The pound buys less and less these days, including in the House of Commons. The DUP voted against the government for the first time since their confidence-and-supply arrangement, backing Labour’s opposition day motions on public sector pay and the planned increase in tuition fees from £9,000 to £9,295.
The Conservatives, in a move designed to limit the damage, gave the whole vote a pass, and according to Paul Waugh, will do the same throughout the whole parliament.
There’s now a legal row about whether or not the tuition fees vote is legally binding or not. You can argue it both ways and there may have to be another vote, not on tuition fees but on whether or not the mechanism that Angela Rayner used to force the vote is kosher or not. (At that point, though, you’d expect the DUP to vote with their notional partners.)
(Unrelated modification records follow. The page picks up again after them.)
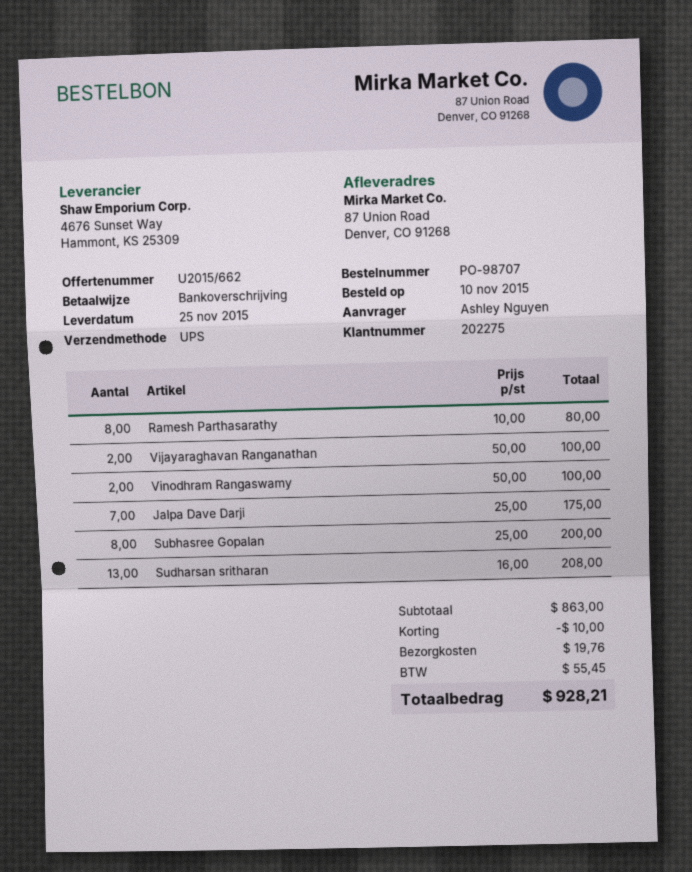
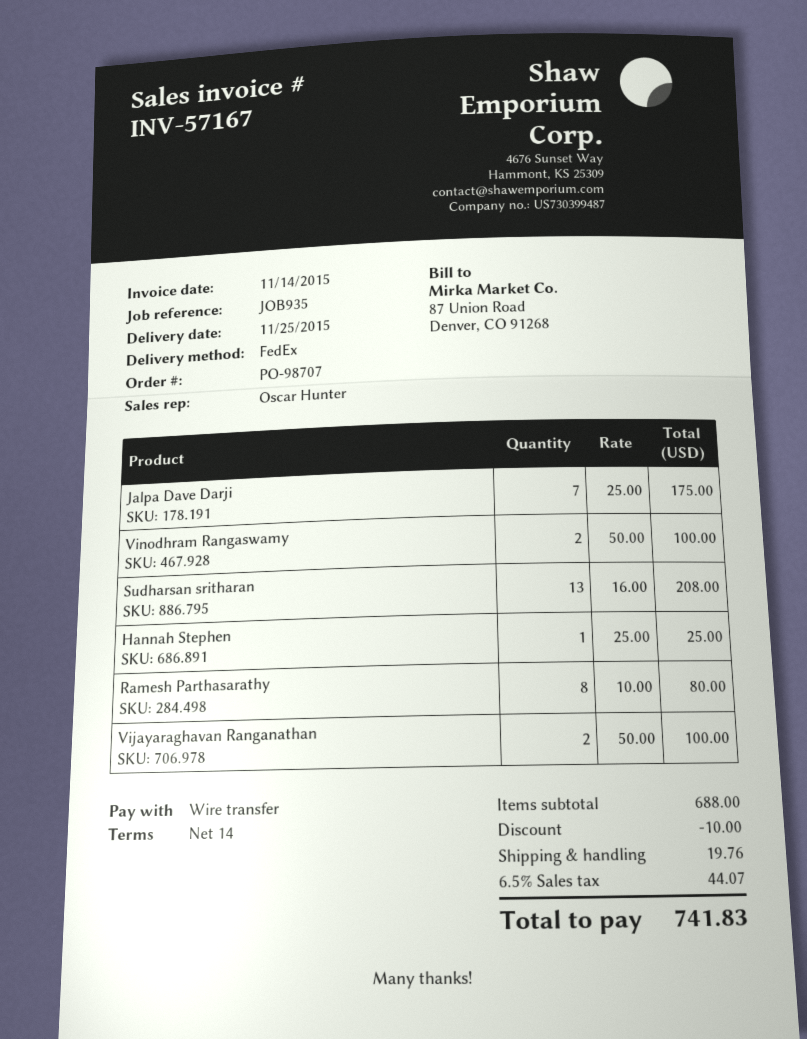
shipping method: UPS -> FedEx
Subhasree Gopalan: 8 x 25.00 = 200.00 -> none
Hannah Stephen: none -> 1 x 25.00 = 25.00
subtotal: 863.00 -> 688.00
tax: 55.45 -> 44.07
total: 928.21 -> 741.83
But the vote tells us – or reminds us, at least – of a few things. The first is that Labour’s shadow education secretary is the real deal – she has assembled an impressive backroom team and is good at the graft as well as the art of opposition.
The second is that Theresa May is getting a little better at this, or, at least, less prone to acts of avoidable self-harm. Retreating when she just can’t win isn’t a trait that the PM has demonstrated in the past but it is one that the new Downing Street is showing more and more.
The third is that the DUP aren’t a mere adjunct of the Conservative Party – they have their own minds, their own agenda and, unlike the Liberal Democrats, they don’t see their political interest as showing that coalition can work. Their interest is in showing the union can work for Northern Ireland and in delivering Brexit. Thanks to the Fixed Term Parliaments Act, they can prop the government up and let it down an awful lot of the time.